I’m clearly not advocating people having their children taken away now - note that I said “no forced adoptions.” And I said I was glad that the woman you were talking about didn’t lose her kids, so it’s an outright lie for you to claim I want her kids taken away.
And I’m a disabled parent on a low income, so you can get off your high horse. Funny how it’s my post you’ve attacked and nobody else’s. Are you going to respond to them as angrily as you have to me?
I made it EXTREMELY clear that I was not talking about the world as it is now. In the world as it is now, social services fairly often gets it wrong, removing kids who should stay at home and leaving kids who shouldn’t, for a whole variety of reasons including negative prejudices about class, race and sexuality. But that’s a different thread topic.

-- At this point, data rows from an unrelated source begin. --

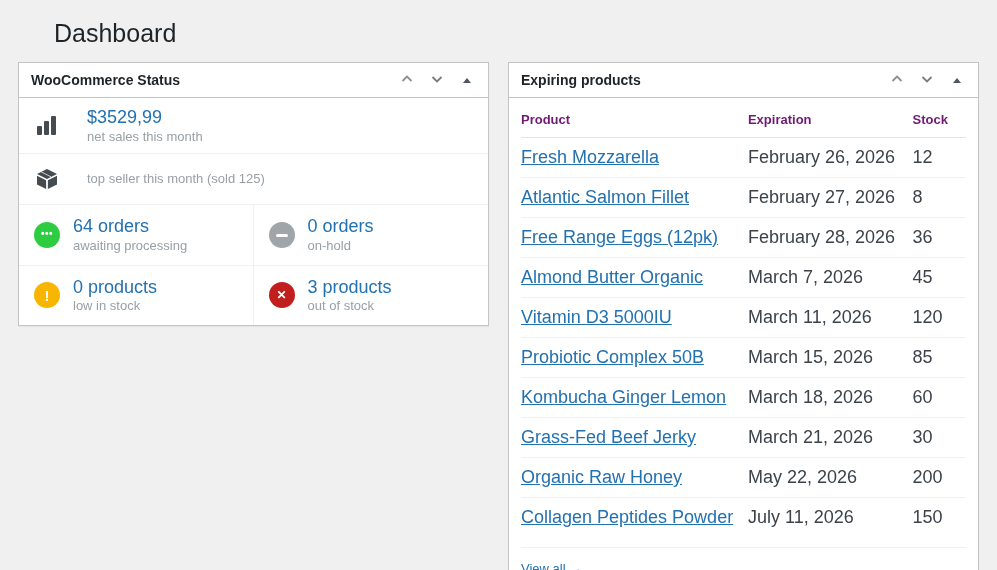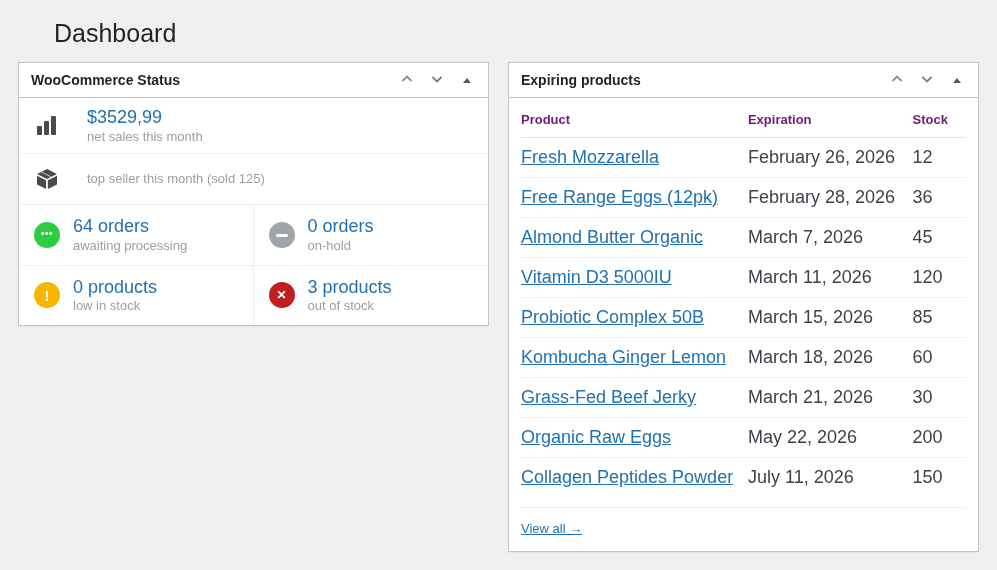--- a/index.html
+++ b/index.html
@@ -279,6 +279,11 @@
           <td>12</td>
         </tr>
         <tr>
+          <td><a href="#" class="product-link">Atlantic Salmon Fillet</a></td>
+          <td>February 27, 2026</td>
+          <td>8</td>
+        </tr>
+        <tr>
           <td><a href="#" class="product-link">Free Range Eggs (12pk)</a></td>
           <td>February 28, 2026</td>
           <td>36</td>

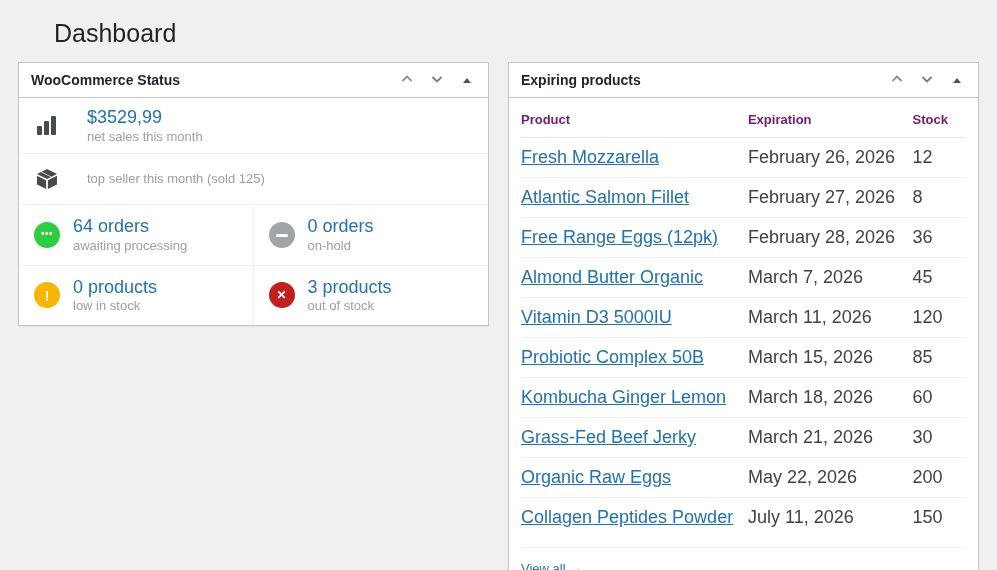--- a/index.html
+++ b/index.html
@@ -314,7 +314,7 @@
           <td>30</td>
         </tr>
         <tr>
-          <td><a href="#" class="product-link">Organic Raw Eggs</a></td>
+          <td><a href="#" class="product-link">Organic Raw Honey</a></td>
           <td>May 22, 2026</td>
           <td>200</td>
         </tr>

The prejudices you’re voicing don’t stop being prejudices just because you insist this would only apply in a hypothetical scenario to prevent people having kids, as opposed to taking kids away.
I would opine that a psychological evaluation would be a good place to start, maybe identify some red flags that would say no, or areas that can and need to be improved and developed etc.
but after reading this transcript, now I’m less certain how effective or useful such an evaluation would actually be.
He flat out wrote that kids shouldn’t be taken away. Well before you jumped on him.
That said, “can you afford the results of this decision” is damn sound advice, not prejudice. And following it would alleviate far more suffering than questions about back seats or bathwater.